Zoloft Omphalocele


One of the potential Zoloft birth defects is omphalocele, a disorder in which babies are born with organs outside of their bodies.

An omphalocele is a form of hernia, sometimes referred to as an umbilical hernia. Babies with omphalocele are born with intestines or other abdominal organs, including in some severe cases the liver, protruding from the naval. The intestines and other organs are contained in a bubble-like, transparent layer of tissue and are easily visible to the naked eye.

Zoloft birth defects including Omphalocele more likely in mothers who used Zoloft during pregnancy

A 2007 study of Zoloft birth defects organized partly by the Centers for Disease Control and Prevention (CDC) found that mothers who used SSRI anti-depressants, including Zoloft, during pregnancy were 2.8 times as likely as mothers in the control group to give birth to a baby with omphalocele.
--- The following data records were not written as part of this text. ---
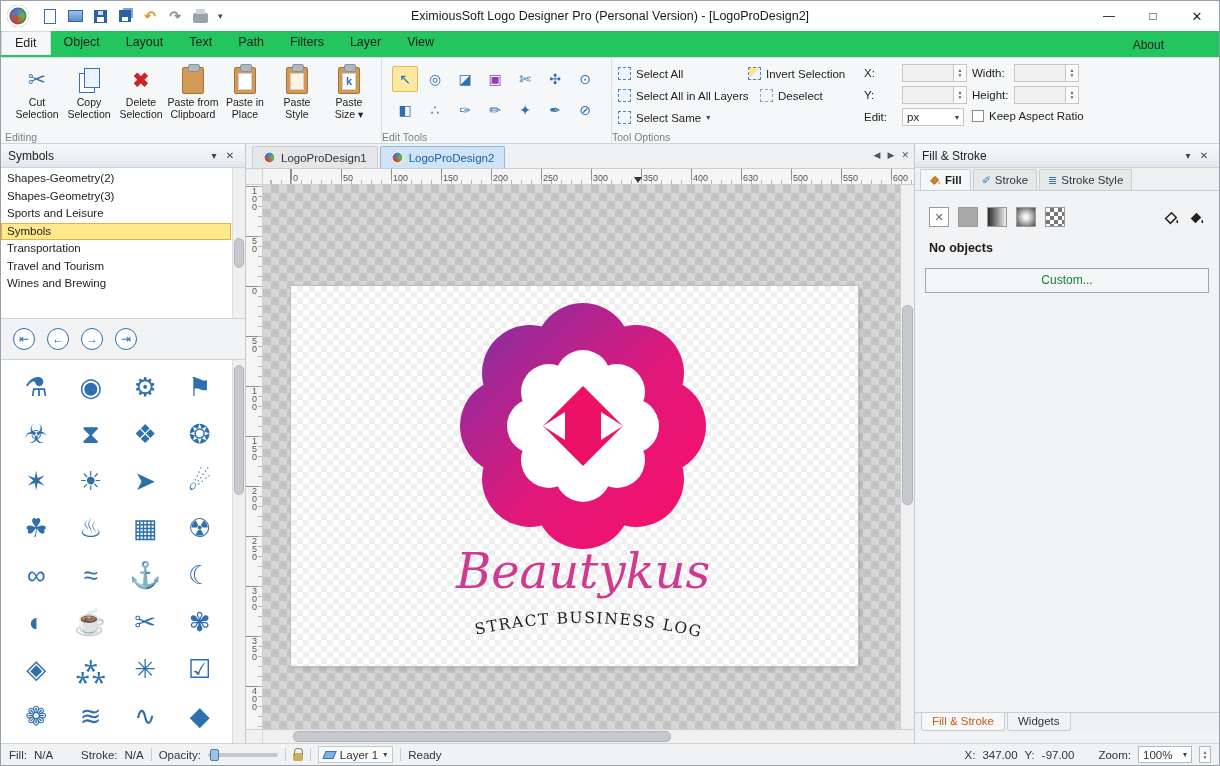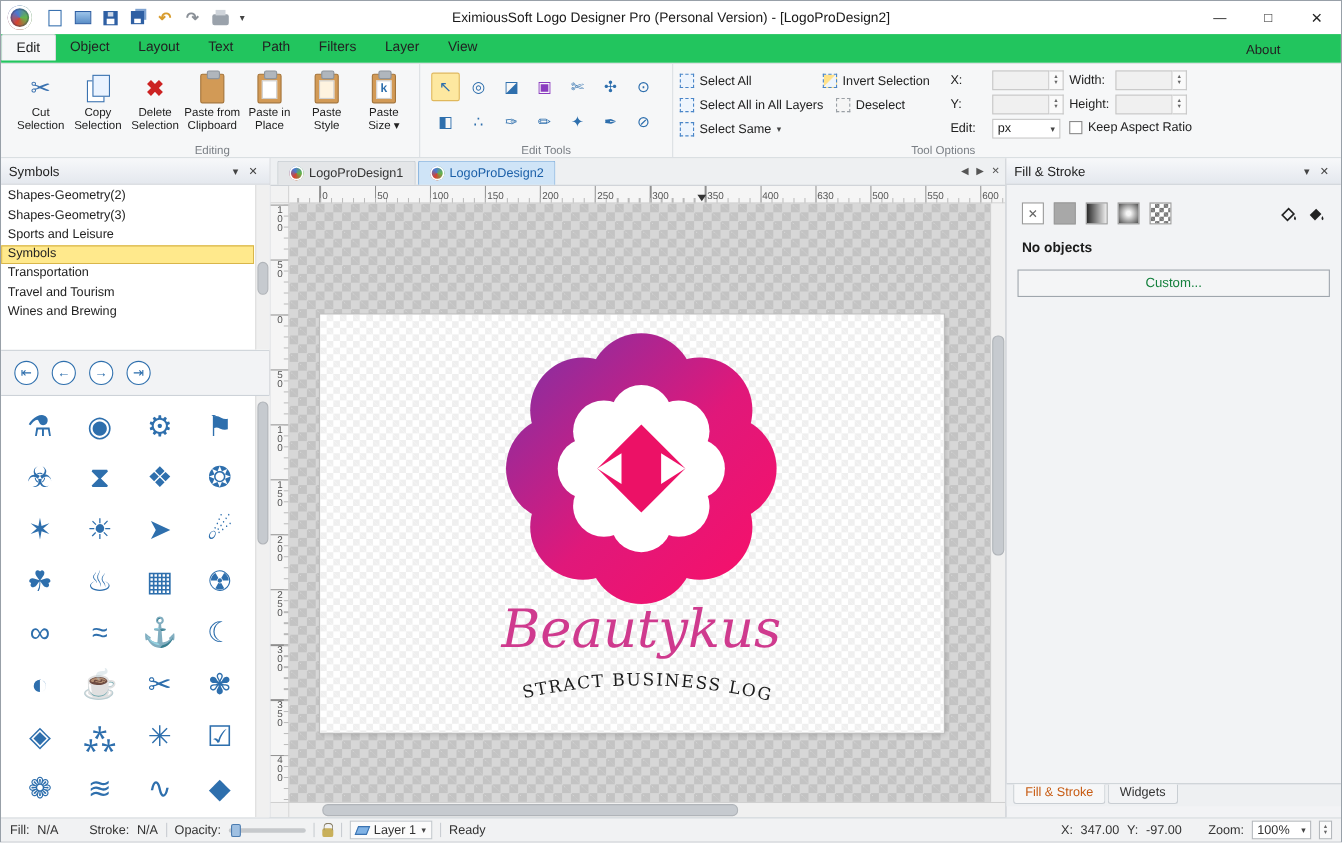--- a/index.html
+++ b/index.html
@@ -39,7 +39,7 @@
 .ribbon{height:87px;background:#f6f7f8;border-top:1px solid #d8dbde;border-bottom:1px solid #cfd4d9;display:flex;flex:0 0 auto;padding-left:4px}
 .rgroup{position:relative;height:100%;padding:3px 6px 14px}
 .rgroup+.rgroup{border-left:1px solid #dcdfe3}
-.glabel{position:absolute;bottom:0;left:0;right:0;text-align:center;font-size:10.5px;color:#7a7f85}
+.glabel{position:absolute;bottom:0;left:0;right:0;text-align:left;font-size:10.5px;color:#7a7f85}
 .editing-btns{display:flex}
 .bigbtn{width:52px;height:66px;display:flex;flex-direction:column;align-items:center;padding-top:3px;border-radius:3px}
 .bicon{height:32px;display:flex;align-items:center;justify-content:center}

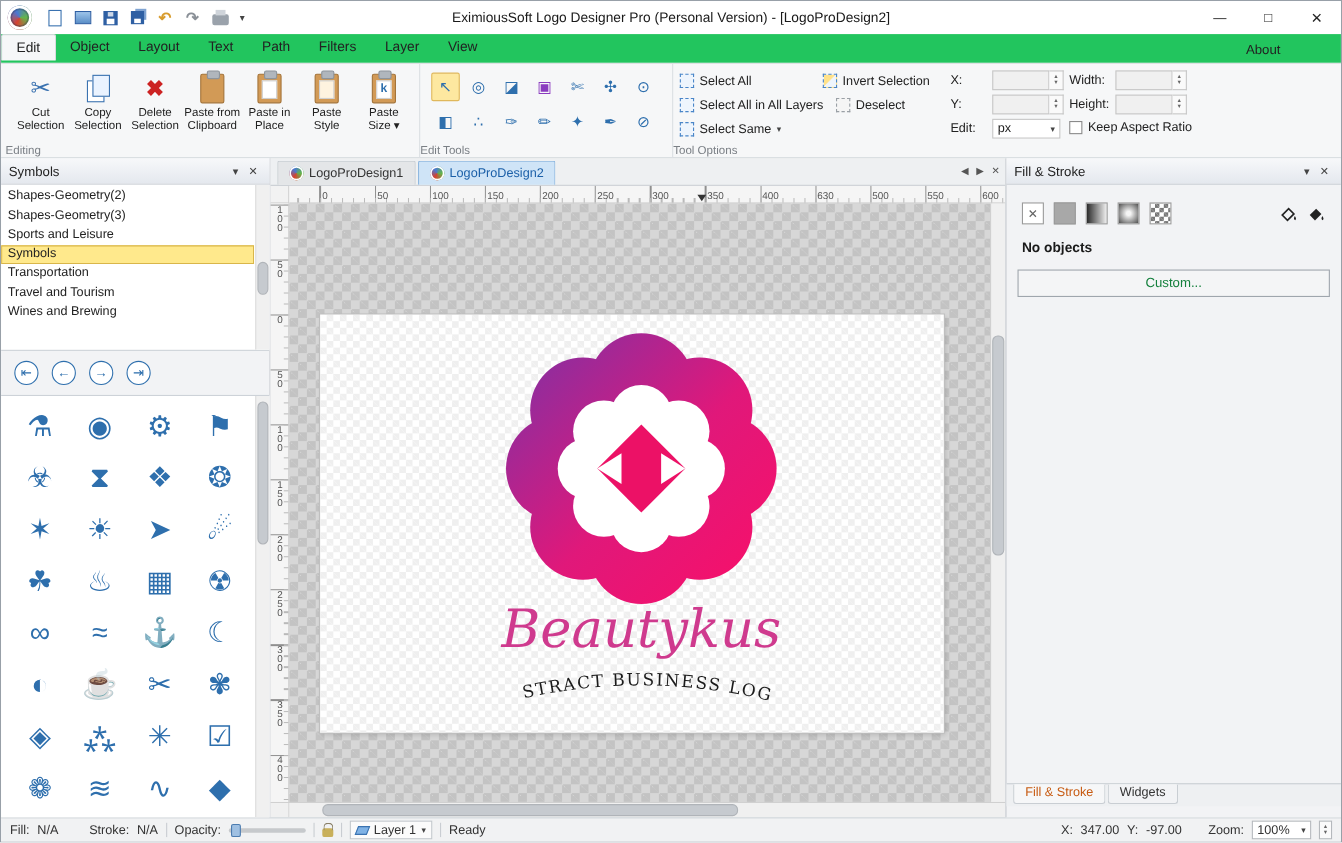--- a/index.html
+++ b/index.html
@@ -525,6 +525,23 @@
         <span class="pico">▾</span>
         <span class="pico">✕</span>
       </div>
+      <div class="fstabs">
+        <span class="fstab active">
+          <svg class="tico" width="12" height="12" viewBox="0 0 16 16">
+              <path d="M2 9 L8 3 L13 8 L7 14 Z" fill="#e07b1f" stroke="#8a5a1a" stroke-width="1"></path>
+              <path d="M13.5 10 c1.4 1.8 1.4 3 .2 3.8 c-1.2 -.6 -1.4 -2 -.2 -3.8" fill="#e07b1f"></path>
+            </svg>
+          <span>Fill</span>
+        </span>
+        <span class="fstab">
+          <span class="tico">✐</span>
+          <span>Stroke</span>
+        </span>
+        <span class="fstab">
+          <span class="tico">≣</span>
+          <span>Stroke Style</span>
+        </span>
+      </div>
       <div class="fs-row">
         <span class="fsq">
             <span>✕</span>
An omphalocele is one of the congenital Zoloft birth defects, which means that it develops while the fetus is still in the mother’s womb. Omphalocele is the result of abdominal muscles failing to close properly in the womb.

It is estimated that anywhere from 25% to 40% of babies suffering from Zoloft-induced omphalocele may also be born with additional Zoloft birth defects, including heart deformities such as an atrial septal defect, which is a hole in the wall of the upper chambers of the heart.

Other birth defects sometimes linked to omphalocele include genetic abnormalities and a life-threatening condition called congenital diaphragmatic hernia, in which abdominal organs push into the chest cavity and impede lung growth.

Zoloft Omphalocele severity varies

Omphalocele can develop in many different sizes and severities. In some cases, only a small segment of the small intestine protrudes from the belly button, whereas in the more uncommon, extreme scenarios, even the liver and spleen may protrude.

Omphalocele is one of the known Zoloft birth defects that can usually be identified in an ultrasound before birth. Treatment involves surgery to return the organs inside the abdominal cavity, and then to seal the herniation. In extreme cases, surgery may be delayed for several months to allow the baby’s abdominal cavity to grow large enough to accommodate the intestines.

The post-surgery prognosis for omphalocele is complete recovery. However, complications to the child’s health may arise as a result of other Zoloft birth defects that are associated with omphalocele.